El vuelo de amor de la mantarraya
La mantarraya o manta gigante es un animal marino descomunal que puede medir más de ocho metros de envergadura y pesar 1.400 kilos. Como detalle simpático diré que carece del aguijón venenoso que poseen las otras rayas en la cola, o sea que si te topas con alguna mientras estás nadando puede que te ahogues de la impresión al ver semejante bicharraco, pero en realidad no es peligrosa. Las hembras son ovovivíparas, es decir que los huevos fertilizados permanecen y maduran dentro del cuerpo de la madre durante nueve meses o quizá durante doce, no se sabe muy bien.

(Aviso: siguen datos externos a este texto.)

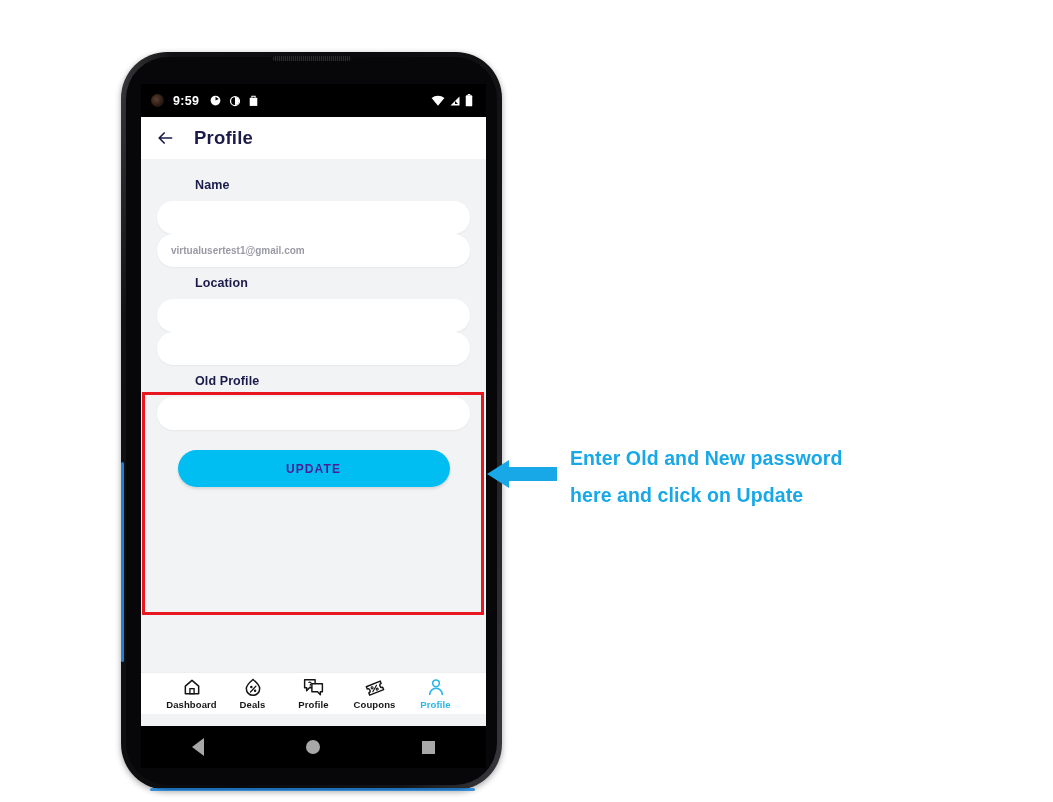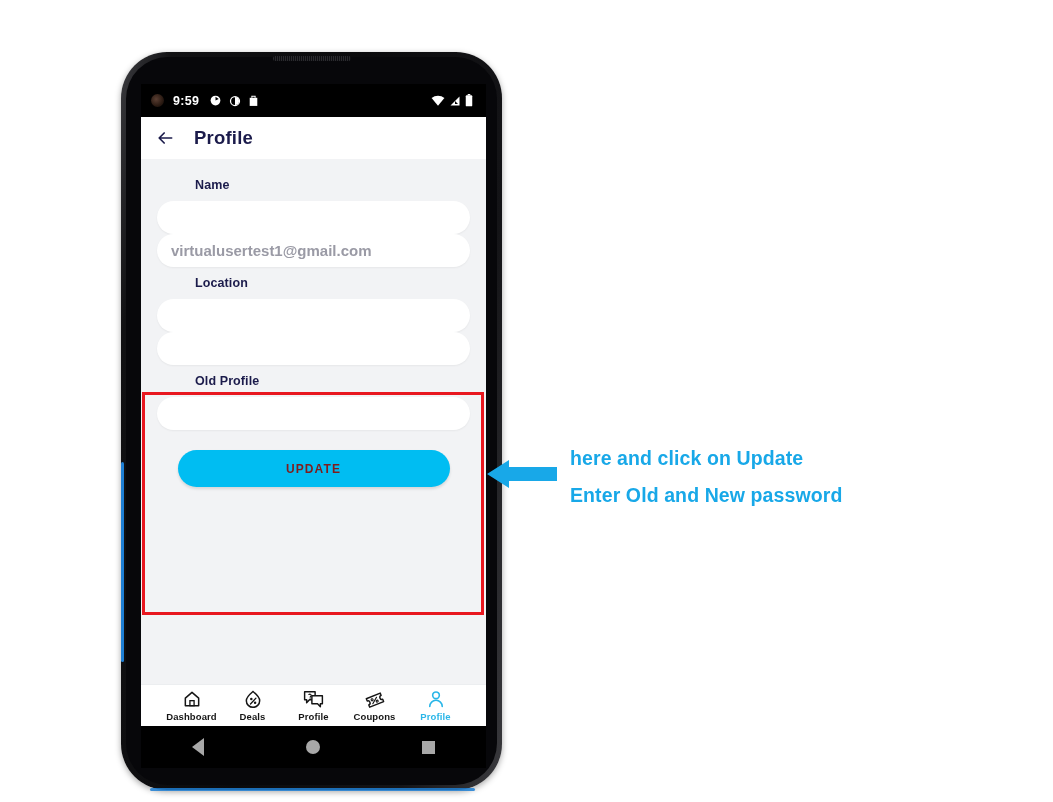--- a/index.html
+++ b/index.html
@@ -112,50 +112,50 @@
     letter-spacing: .1px;
     padding-left: 36px;
   }
   .field-input {
     height: 33px;
     background: #ffffff;
     border-radius: 18px;
     border: none;
     width: 100%;
     padding: 0 14px;
-    font-size: 15px;
+    font-size: 10px;
     font-family: "Liberation Sans", sans-serif;
     color: #9a9aa5;
     font-weight: bold;
     outline: none;
     box-shadow: 0 1px 2px rgba(0,0,0,.05);
   }
   .field-input::placeholder { color: #9a9aa5; font-weight: bold; }
 
   .update-button {
     display: block;
     margin: 20px auto 0 auto;
     width: 272px;
     height: 37px;
     border: none;
     border-radius: 19px;
     background: #00bdf2;
-    color: #7f1d1d;
+    color: #4c1d95;
     font-size: 12px;
     font-weight: bold;
     letter-spacing: 1.1px;
     font-family: "Liberation Sans", sans-serif;
     cursor: pointer;
     box-shadow: 0 2px 3px rgba(0,0,0,.12);
   }
 
   
   .bottom-nav {
     position: absolute;
-    left: 0; bottom: 0;
+    left: 0; bottom: 12px;
     width: 345px; height: 42px;
     background: #ffffff;
     display: flex;
     align-items: center;
     justify-content: space-around;
     padding: 0 20px;
     border-top: 1px solid #eceef0;
   }
   .nav-item {
     display: flex;
@@ -353,17 +353,17 @@
     <div class="and-recent"></div>
   </div>
 
   <div class="highlight-box"></div>
 
   <svg class="callout-arrow" viewBox="0 0 70 34">
     <path d="M0 17 L22 3 L22 10 L70 10 L70 24 L22 24 L22 31 Z" fill="#18a8e8"></path>
   </svg>
 
   <div class="callout-text">
+    <div>Enter Old and New password</div>
     <div>here and click on Update</div>
-    <div>Enter Old and New password</div>
   </div>
 
 </div>
 
 </body></html>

En un mar pleno y calmo aparecen de repente unas orejas negras, una forma oscura que recuerda a la cabeza de Batman. Sigue emergiendo la mantarraya, sale fuera del agua como impelida por un resorte y vuela por el aire, agita elegante y poderosa las aletas y vuelve a caer al agua desde muy alto. Esos animales de más de una tonelada salen de las profundidades como flechas; algunos hacen piruetas mientras están fuera, dan saltos mortales, giran sobre sí mismos antes de caer.

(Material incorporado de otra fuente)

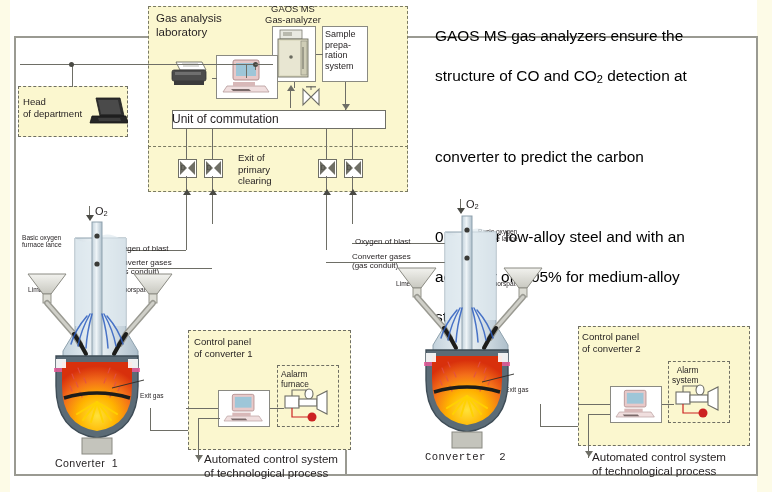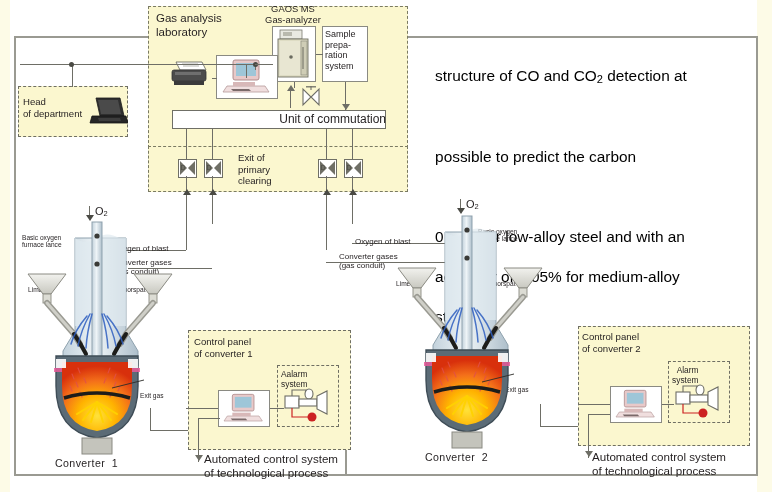--- a/index.html
+++ b/index.html
@@ -38,21 +38,21 @@
 
   #gaos-title{left:258px;top:4px;font-size:9.4px;line-height:1.15;text-align:center;width:70px;}
   #gaos-box{left:272px;top:26px;width:44px;height:56px;border:1px solid #8a8a82;background:#fff;}
   #sample-box{left:322px;top:26px;width:46px;height:56px;border:1px solid #8a8a82;background:#fff;}
   #sample-txt{left:325px;top:29px;width:42px;font-size:9px;line-height:1.18;}
 
   #printer-box{left:168px;top:58px;width:44px;height:34px;}
   #comp-box{left:216px;top:55px;width:62px;height:44px;border:1px solid #8a8a82;background:#fff;}
 
   #commut-box{left:172px;top:110px;width:214px;height:19px;border:1px solid #6f6f66;background:#fff;}
-  #commut-txt{left:172px;top:113px;width:214px;text-align:right;font-size:12px;}
+  #commut-txt{left:172px;top:113px;width:214px;text-align:left;font-size:12px;}
 
   
   #clearing{left:148px;top:146px;width:260px;height:46px;border:1.6px dashed #7a7a62;background:#fbf7cf;}
   #clearing-txt{left:238px;top:152px;font-size:9.6px;line-height:1.2;}
 
   
   #head-box{left:18px;top:86px;width:110px;height:51px;border:1.5px dashed #6f6f63;background:#fbf7cf;}
   #head-txt{left:23px;top:96px;font-size:9.6px;line-height:1.2;}
 
   
@@ -92,24 +92,24 @@
 
   <div class="abs" id="leftstrip"></div>
   <div class="abs" id="rightstrip"></div>
   <div class="abs" id="frame-top"></div>
   <div class="abs" id="frame-left"></div>
   <div class="abs" id="frame-bot"></div>
   <div class="abs" id="frame-right"></div>
   <div class="abs" id="frame-mid-v"></div>
 
   <div class="lbl" id="textpanel">
-    <br>
+    <span>GAOS MS gas analyzers ensure the</span><br>
     <span>structure of CO and CO</span><sub>2</sub><span> detection at</span><br>
     <br>
-    <span>possible to predict the carbon</span><br>
+    <span>converter to predict the carbon</span><br>
     <br>
     <span>0.01% for low-alloy steel and with an</span><br>
     <span>accuracy of 0.05% for medium-alloy</span><br>
     <span>steel.</span>
   </div>
 
   <div class="box" id="lab"></div>
   <div class="lbl" id="lab-title">Gas analysis
 laboratory</div>
 
@@ -342,26 +342,26 @@
     <rect x="64" y="222" width="30" height="16" fill="#c4c4bc" stroke="#8a8a82" stroke-width="1"></rect>
   </svg>
 
   <div class="lbl o2" style="left:466px;top:198px;"><span>O</span><sub>2</sub></div>
   <div class="ln vln" style="left:460px;top:199px;height:12px;"></div>
   <div class="abs" style="left:456.5px;top:208px;width:0;height:0;border-left:4px solid transparent;border-right:4px solid transparent;border-top:6px solid #4a4a44;"></div>
 
   <div class="lbl tiny" style="left:478px;top:228px;">Basic oxygen
 furnace lance</div>
   <div class="lbl small" style="left:355px;top:237px;">Oxygen of blast</div>
-  <div class="lbl small" style="left:339px;top:252px;">Converter gases
+  <div class="lbl small" style="left:352px;top:252px;">Converter gases
 (gas conduit)</div>
   <div class="lbl tiny" style="left:396px;top:280px;">Lime</div>
   <div class="lbl tiny" style="left:488px;top:280px;">Fluorspat</div>
   <div class="lbl tiny" style="left:505px;top:386px;">Exit gas</div>
-  <div class="lbl conv-name" style="left:425px;top:452px;">Converter  2</div>
+  <div class="lbl conv-name" style="left:425px;top:452px;font-family:Liberation Mono, monospace;">Converter  2</div>
 
   <svg class="abs" style="left:388px;top:210px;" width="165" height="240" viewBox="0 0 165 240">
     <path d="M57 22 L57 115 L45 135 L45 150 L120 150 L120 135 L108 115 L108 22 Z" fill="url(#steelG)" stroke="#8fa2ae" stroke-width="1"></path>
     <path d="M57 22 q10 8 22 0 q10 -7 22 0 L108 22 L108 110 L57 110 Z" fill="#dfe9ef" opacity="0.7"></path>
     <rect x="74" y="6" width="10" height="170" fill="url(#steelG)" stroke="#8fa2ae" stroke-width="1"></rect>
     <circle cx="79" cy="20" r="2.6" fill="#3a3a36"></circle>
     <circle cx="79" cy="48" r="2.6" fill="#3a3a36"></circle>
     <g>
       <polygon points="10,58 48,58 33,78 25,78" fill="url(#hopG)" stroke="#8a8a82" stroke-width="1"></polygon>
       <rect x="25" y="78" width="8" height="9" fill="#dcdcd4" stroke="#8a8a82" stroke-width="0.9"></rect>
@@ -426,21 +426,21 @@
       <rect x="16" y="4" width="26" height="20" rx="2" fill="#e8c9c9" stroke="#a98585" stroke-width="0.9"></rect>
       <rect x="19" y="7" width="20" height="13" fill="#9ec6d8"></rect>
       <polygon points="10,30 48,30 52,36 6,36" fill="#f0dede" stroke="#b59a9a" stroke-width="0.8"></polygon>
       <rect x="16" y="26" width="22" height="4" fill="#d8b8b8"></rect>
       <polygon points="14,33 32,33 34,35 16,35" fill="#7a6a6a"></polygon>
     </svg>
   </div>
 
   <div class="box" id="cp1-alarm"></div>
   <div class="lbl" id="cp1-alarm-txt">Aalarm
-system</div>
+furnace</div>
   <div class="abs" style="left:282px;top:386px;">
     <svg width="54" height="38" viewBox="0 0 54 38">
       <rect x="3" y="10" width="14" height="12" fill="#fff" stroke="#6e6e66" stroke-width="1.1"></rect>
       <path d="M10 10 L10 4 L24 4 L24 9" stroke="#6e6e66" stroke-width="1.1" fill="none"></path>
       <ellipse cx="27" cy="8" rx="4" ry="5" fill="#fff" stroke="#6e6e66" stroke-width="1.1"></ellipse>
       <rect x="17" y="13" width="18" height="7" fill="#fff" stroke="#6e6e66" stroke-width="1.1"></rect>
       <polygon points="35,10 45,5 45,28 35,23" fill="#fff" stroke="#6e6e66" stroke-width="1.1"></polygon>
       <path d="M10 22 L10 31 L26 31" stroke="#cc2222" stroke-width="1.2" fill="none"></path>
       <circle cx="30" cy="31" r="4.5" fill="#cc2222"></circle>
     </svg>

¿Y por qué hacen tal cosa? Pues hay varias teorías, entre otras la del puro juego, pero al parecer la explicación más convincente para los científicos es la del cortejo. La mayoría de las mantas voladoras son machos y se cree que es la manera que los galanes tienen de llamar la atención y conseguir pareja.
Los genes son unos tiranos; ya lo decía Schopenhauer: el amor no es sino un engaño de la naturaleza para conseguir la perpetuación de la especie. O como también decía el escritor y filósofo inglés Samuel Butler en el siglo XIX: “La gallina es solo el sistema que tiene un huevo de hacer otro huevo”. O sea que ser una mantarraya adulta, mantenerte viva y llegar a crecer hasta los ocho metros, aprender a salir del agua a fuerza de músculos como un húmedo relámpago, aletear en el aire grácilmente y pegarte un porrazo al regresar al mar, todo eso, en fin, no es más que la forma que el huevo de la mantarraya tiene de hacer otro huevo.
El amor pasional nos vuelve locos, nos hace saltar por los aires y desde luego nos empuja a comportarnos muy por encima de nosotros mismos, de nuestras posibilidades, de lo que en realidad somos.
Dura poco. Sí, ese periodo de feliz enajenación, de ímpetu febril y brioso entusiasmo, suele durar poco. Y luego las cosas se calman, o cambian, o se pierden, o se rompen. Luego vuelves a ser mortal. Todo ese paroxismo puede no haber servido para nada; o quizá sí, quizá para una cópula de 90 segundos, quizá para que se forme un embrión, quizá para que el maldito huevo pueda crear otro huevo. Sí, de acuerdo; tal vez solo seamos un mero instrumento para la ciega y tenaz perpetuación de la especie. Pero ¿saben qué? Mientras tanto, volamos. Y eso no nos lo puede quitar nadie.